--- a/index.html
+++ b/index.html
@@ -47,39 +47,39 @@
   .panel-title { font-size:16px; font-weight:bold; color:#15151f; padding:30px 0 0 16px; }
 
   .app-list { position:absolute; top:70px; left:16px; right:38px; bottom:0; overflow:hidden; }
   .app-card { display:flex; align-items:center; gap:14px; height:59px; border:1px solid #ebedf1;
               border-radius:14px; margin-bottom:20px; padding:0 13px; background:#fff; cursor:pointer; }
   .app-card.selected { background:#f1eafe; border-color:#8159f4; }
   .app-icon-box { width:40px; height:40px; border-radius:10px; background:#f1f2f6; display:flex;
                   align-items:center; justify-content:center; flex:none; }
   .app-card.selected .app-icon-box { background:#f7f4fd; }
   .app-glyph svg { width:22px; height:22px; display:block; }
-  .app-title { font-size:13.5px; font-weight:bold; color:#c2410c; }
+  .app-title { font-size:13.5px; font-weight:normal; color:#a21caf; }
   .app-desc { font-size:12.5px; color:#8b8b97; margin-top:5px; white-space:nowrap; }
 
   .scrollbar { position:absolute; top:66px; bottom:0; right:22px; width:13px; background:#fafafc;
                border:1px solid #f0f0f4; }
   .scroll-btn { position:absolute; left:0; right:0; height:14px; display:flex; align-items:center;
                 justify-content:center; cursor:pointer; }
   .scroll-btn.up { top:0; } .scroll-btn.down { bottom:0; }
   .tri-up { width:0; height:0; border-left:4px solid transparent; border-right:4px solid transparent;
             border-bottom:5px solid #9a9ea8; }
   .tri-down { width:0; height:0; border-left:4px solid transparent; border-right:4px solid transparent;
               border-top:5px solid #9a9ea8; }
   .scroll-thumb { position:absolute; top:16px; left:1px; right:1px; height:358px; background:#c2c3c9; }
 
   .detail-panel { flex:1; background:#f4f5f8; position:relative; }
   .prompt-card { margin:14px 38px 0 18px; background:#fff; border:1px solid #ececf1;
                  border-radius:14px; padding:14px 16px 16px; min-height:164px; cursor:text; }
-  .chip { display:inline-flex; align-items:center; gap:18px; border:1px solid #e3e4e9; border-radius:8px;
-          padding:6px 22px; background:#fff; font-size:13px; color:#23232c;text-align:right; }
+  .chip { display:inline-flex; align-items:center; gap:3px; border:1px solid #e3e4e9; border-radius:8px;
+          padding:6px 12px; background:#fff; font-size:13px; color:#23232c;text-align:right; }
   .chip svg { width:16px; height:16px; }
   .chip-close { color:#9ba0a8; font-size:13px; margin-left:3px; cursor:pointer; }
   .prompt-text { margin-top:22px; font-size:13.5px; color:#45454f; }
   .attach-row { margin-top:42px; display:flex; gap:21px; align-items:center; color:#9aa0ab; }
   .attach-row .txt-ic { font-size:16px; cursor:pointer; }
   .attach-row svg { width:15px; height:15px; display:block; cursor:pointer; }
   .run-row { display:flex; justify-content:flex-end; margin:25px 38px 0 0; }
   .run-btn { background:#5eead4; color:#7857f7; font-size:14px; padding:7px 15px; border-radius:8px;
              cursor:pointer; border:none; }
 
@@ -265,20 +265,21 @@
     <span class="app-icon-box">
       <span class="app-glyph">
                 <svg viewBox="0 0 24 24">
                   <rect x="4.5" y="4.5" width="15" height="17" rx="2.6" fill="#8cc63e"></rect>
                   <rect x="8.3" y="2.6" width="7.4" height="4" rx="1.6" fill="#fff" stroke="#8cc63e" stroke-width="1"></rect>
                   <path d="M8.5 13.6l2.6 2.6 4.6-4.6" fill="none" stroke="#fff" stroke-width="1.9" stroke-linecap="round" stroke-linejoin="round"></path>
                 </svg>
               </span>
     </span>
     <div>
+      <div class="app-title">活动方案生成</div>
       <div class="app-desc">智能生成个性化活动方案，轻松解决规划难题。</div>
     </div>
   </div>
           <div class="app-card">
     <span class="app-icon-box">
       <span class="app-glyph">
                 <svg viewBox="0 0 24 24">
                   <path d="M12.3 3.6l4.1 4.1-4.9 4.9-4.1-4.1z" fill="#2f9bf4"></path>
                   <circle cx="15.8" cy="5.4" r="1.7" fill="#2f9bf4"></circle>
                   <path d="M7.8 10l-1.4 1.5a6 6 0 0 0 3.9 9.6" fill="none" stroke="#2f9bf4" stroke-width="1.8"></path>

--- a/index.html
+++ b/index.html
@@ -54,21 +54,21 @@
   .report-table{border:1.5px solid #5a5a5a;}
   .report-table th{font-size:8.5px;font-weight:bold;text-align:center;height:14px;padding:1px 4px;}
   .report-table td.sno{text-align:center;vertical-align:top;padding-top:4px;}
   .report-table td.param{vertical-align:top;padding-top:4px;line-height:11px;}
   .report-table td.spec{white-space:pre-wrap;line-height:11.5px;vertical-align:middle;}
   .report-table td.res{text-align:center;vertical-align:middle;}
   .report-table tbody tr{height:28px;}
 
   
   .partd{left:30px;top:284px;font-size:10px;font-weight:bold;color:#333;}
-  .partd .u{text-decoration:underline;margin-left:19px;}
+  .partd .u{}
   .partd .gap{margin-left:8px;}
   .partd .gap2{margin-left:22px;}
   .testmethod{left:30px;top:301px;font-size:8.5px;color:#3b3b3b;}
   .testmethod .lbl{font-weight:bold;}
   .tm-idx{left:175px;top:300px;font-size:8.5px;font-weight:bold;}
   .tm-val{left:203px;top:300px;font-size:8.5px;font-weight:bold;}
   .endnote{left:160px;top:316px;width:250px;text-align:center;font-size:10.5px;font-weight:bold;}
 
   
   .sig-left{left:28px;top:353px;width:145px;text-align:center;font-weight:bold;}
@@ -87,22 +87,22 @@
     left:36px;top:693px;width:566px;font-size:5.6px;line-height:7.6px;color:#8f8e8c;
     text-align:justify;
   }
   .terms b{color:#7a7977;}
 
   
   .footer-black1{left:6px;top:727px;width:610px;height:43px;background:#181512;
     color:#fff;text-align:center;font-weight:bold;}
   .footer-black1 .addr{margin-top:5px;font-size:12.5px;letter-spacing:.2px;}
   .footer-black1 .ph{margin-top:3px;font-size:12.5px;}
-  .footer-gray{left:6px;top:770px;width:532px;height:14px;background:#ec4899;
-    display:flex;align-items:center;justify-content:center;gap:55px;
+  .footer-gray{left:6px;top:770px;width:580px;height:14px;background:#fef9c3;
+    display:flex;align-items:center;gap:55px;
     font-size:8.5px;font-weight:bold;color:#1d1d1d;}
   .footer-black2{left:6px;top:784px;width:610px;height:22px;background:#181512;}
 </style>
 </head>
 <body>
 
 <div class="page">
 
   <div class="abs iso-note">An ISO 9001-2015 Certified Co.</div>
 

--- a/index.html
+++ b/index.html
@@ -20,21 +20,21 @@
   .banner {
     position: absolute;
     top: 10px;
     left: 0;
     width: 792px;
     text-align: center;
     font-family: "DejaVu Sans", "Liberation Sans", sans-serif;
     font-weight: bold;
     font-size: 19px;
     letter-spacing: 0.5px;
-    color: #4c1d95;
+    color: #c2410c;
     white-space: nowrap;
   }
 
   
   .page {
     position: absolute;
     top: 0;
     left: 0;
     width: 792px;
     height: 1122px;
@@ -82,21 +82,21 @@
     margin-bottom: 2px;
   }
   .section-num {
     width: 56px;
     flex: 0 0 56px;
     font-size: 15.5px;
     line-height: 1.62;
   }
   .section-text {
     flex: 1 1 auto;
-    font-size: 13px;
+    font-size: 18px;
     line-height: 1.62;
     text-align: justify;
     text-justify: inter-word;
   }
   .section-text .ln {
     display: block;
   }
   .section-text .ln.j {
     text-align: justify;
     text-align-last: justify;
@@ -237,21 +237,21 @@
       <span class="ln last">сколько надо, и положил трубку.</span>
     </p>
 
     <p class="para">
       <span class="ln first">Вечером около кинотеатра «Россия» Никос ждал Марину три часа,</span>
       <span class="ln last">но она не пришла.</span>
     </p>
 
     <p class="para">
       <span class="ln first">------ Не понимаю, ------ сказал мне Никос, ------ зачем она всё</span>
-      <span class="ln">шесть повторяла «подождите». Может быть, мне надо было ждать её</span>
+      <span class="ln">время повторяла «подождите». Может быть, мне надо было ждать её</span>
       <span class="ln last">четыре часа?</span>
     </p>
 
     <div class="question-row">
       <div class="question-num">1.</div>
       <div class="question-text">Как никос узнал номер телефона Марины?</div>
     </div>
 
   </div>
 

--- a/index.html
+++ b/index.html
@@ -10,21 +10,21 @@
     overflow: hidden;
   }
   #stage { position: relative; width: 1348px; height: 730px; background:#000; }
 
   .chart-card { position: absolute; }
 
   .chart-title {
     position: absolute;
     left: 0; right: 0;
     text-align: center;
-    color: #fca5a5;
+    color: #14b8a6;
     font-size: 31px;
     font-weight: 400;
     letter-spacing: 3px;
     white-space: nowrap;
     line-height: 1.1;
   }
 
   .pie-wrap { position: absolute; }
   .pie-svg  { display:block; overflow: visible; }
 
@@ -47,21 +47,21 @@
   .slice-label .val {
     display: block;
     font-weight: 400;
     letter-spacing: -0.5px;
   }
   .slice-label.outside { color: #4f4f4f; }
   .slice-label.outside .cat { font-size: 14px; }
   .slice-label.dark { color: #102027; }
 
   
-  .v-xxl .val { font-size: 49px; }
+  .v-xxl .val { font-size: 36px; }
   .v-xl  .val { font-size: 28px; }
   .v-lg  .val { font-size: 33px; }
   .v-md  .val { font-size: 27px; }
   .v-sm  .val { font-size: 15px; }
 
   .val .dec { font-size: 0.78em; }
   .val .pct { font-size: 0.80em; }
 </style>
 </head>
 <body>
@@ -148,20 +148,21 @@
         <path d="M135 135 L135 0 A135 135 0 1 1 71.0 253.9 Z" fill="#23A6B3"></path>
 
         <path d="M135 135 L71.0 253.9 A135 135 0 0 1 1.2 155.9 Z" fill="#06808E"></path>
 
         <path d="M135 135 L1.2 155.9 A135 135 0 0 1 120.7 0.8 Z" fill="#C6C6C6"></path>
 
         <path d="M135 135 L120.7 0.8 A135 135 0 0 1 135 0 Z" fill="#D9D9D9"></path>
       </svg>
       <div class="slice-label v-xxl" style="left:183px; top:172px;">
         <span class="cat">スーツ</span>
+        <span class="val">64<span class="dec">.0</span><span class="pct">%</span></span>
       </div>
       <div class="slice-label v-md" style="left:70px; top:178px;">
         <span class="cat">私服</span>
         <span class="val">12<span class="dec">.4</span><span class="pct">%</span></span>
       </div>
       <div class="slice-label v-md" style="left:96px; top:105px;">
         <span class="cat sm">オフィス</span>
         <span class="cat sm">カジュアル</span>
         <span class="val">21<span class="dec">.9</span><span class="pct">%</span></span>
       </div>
◆ ◆ ◆ ◆ ◆
GOAL OF THE EXERCISE: Copy exactly the lines above, starting at the opening line and finishing at the line in which "position:absolute; top:16px; left:1px;" occurs.

COMPLETED EXERCISE:
--- a/index.html
+++ b/index.html
@@ -47,39 +47,39 @@
   .panel-title { font-size:16px; font-weight:bold; color:#15151f; padding:30px 0 0 16px; }
 
   .app-list { position:absolute; top:70px; left:16px; right:38px; bottom:0; overflow:hidden; }
   .app-card { display:flex; align-items:center; gap:14px; height:59px; border:1px solid #ebedf1;
               border-radius:14px; margin-bottom:20px; padding:0 13px; background:#fff; cursor:pointer; }
   .app-card.selected { background:#f1eafe; border-color:#8159f4; }
   .app-icon-box { width:40px; height:40px; border-radius:10px; background:#f1f2f6; display:flex;
                   align-items:center; justify-content:center; flex:none; }
   .app-card.selected .app-icon-box { background:#f7f4fd; }
   .app-glyph svg { width:22px; height:22px; display:block; }
-  .app-title { font-size:13.5px; font-weight:bold; color:#c2410c; }
+  .app-title { font-size:13.5px; font-weight:normal; color:#a21caf; }
   .app-desc { font-size:12.5px; color:#8b8b97; margin-top:5px; white-space:nowrap; }
 
   .scrollbar { position:absolute; top:66px; bottom:0; right:22px; width:13px; background:#fafafc;
                border:1px solid #f0f0f4; }
   .scroll-btn { position:absolute; left:0; right:0; height:14px; display:flex; align-items:center;
                 justify-content:center; cursor:pointer; }
   .scroll-btn.up { top:0; } .scroll-btn.down { bottom:0; }
   .tri-up { width:0; height:0; border-left:4px solid transparent; border-right:4px solid transparent;
             border-bottom:5px solid #9a9ea8; }
   .tri-down { width:0; height:0; border-left:4px solid transparent; border-right:4px solid transparent;
               border-top:5px solid #9a9ea8; }
   .scroll-thumb { position:absolute; top:16px; left:1px; right:1px; height:358px; background:#c2c3c9; }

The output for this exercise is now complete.